A new AI chatbot can help you understand climate change and how it's causing a global crisis. The Washington Post has introduced Climate Answers, which is designed to answer your questions directly using the newspaper's climate journalism.
The AI draws on the publication's extensive archive on the topic to compose its response in everyday language, along with links to the pieces it uses as sources.
“The rise of generative AI-powered chat interfaces got us thinking: How could we deliver an experience that built on the expertise and high-quality reporting produced by The Washington Post?” Washington Post Vineet Khosla, chief technology officer, explained in a blog post: “This experiment leverages artificial intelligence to help our users discover and explore our trusted climate reports.”
Climate Answers draws on articles published by Washington Post The Climate & Environment and Weather sections have been used since 2016 to answer queries. The AI has some strict safeguards in place to prevent hallucinations or misinformation. If the tool does not display any useful articles that can be used as a source for an answer, it will simply say that it cannot answer rather than providing an incorrect or irrelevant answer.

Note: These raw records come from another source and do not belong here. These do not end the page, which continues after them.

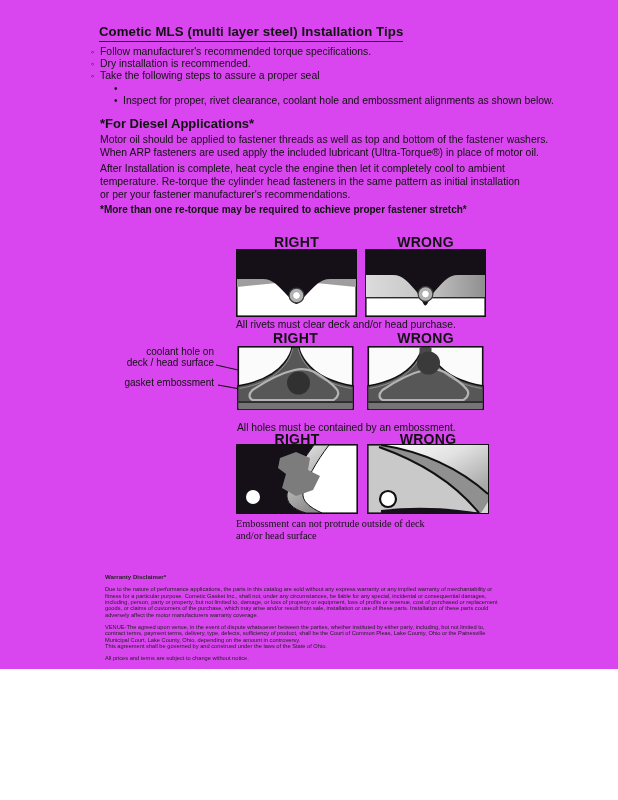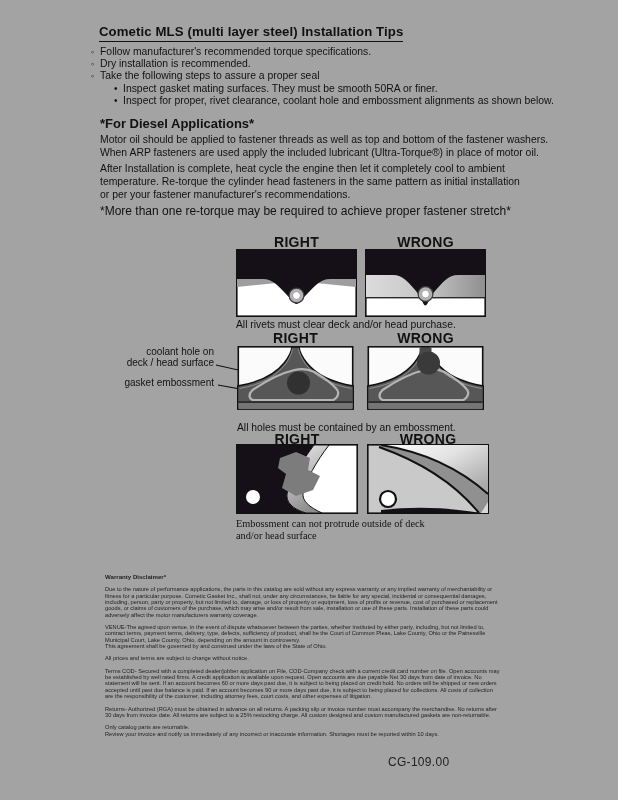"Cometic MLS (multi layer steel)" .page { background: #a3a3a3 -> #d946ef; height: 800px -> 669px }
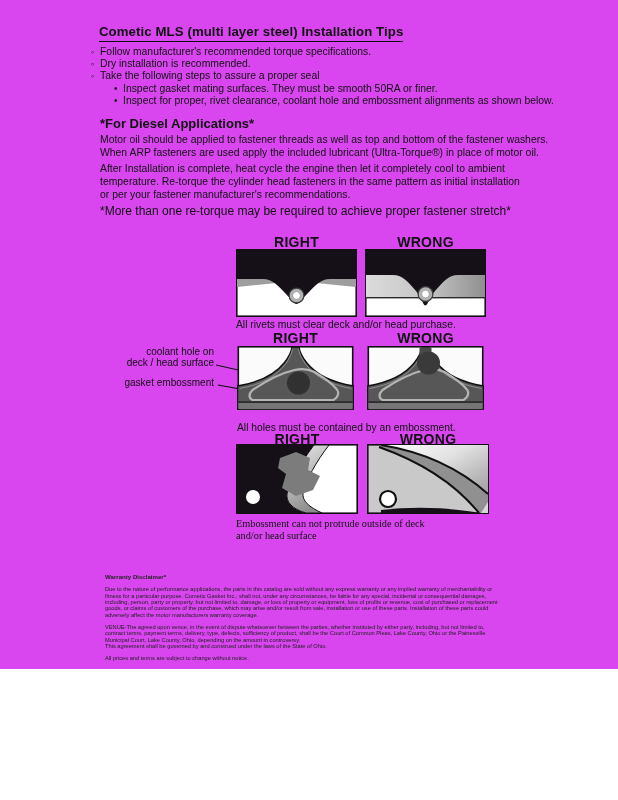"Inspect gasket mating surfaces. They" span { html: <span>Inspect gasket mating surfaces. They must be smooth 50RA or finer.</span> -> none }
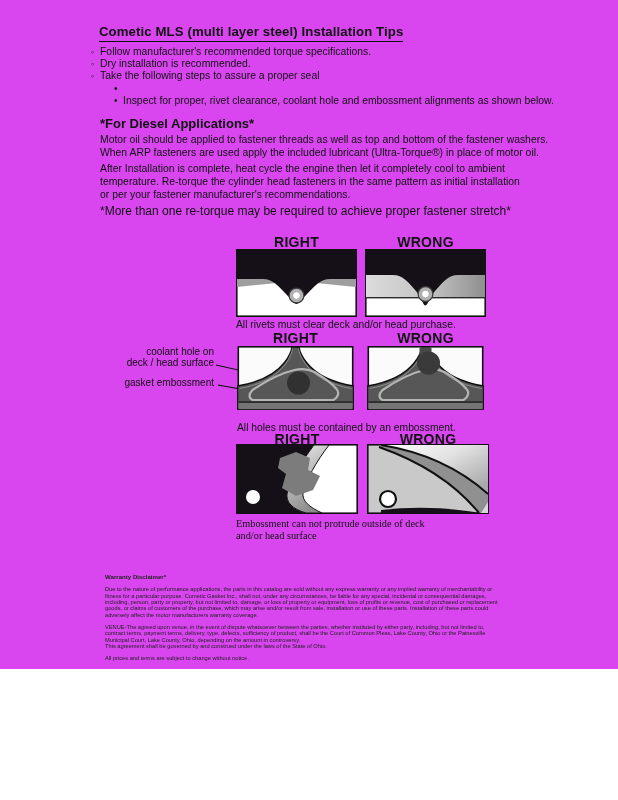"*More than one re-torque may" .pnote { font-size: 12px -> 10px; font-weight: none -> bold }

Interactive journalism with artificial intelligence
Accurate and accessible climate information is increasingly crucial. The effects of climate change are impossible to ignore for anyone paying even a little attention, but greater awareness of what’s happening and how to combat it is crucial to truly mitigating the deadly future we all face. Using AI to streamline access to climate reporting is one useful way for the Washington Post to contribute. That said, while the paper didn’t cite the specific AI models involved, some of them have fairly high energy costs, lending a certain irony to the project.
Khosla is pitching Climate Answers as a way to personalize readers’ experiences and tailor the way they absorb the paper’s articles to their preferences. The idea is to make Washington Post journalism more interactive and accessible through conversational artificial intelligence. Khosla said he hopes this specific project will deepen the public’s understanding of climate issues.
Climate Answers is an important step in the From the Washington Post The paper already has broader plans to integrate AI into its operations as part of its “Build It” programme. The paper has already introduced AI-written article summaries in some cases and employs an AI-created synthetic voice to read newsletters aloud.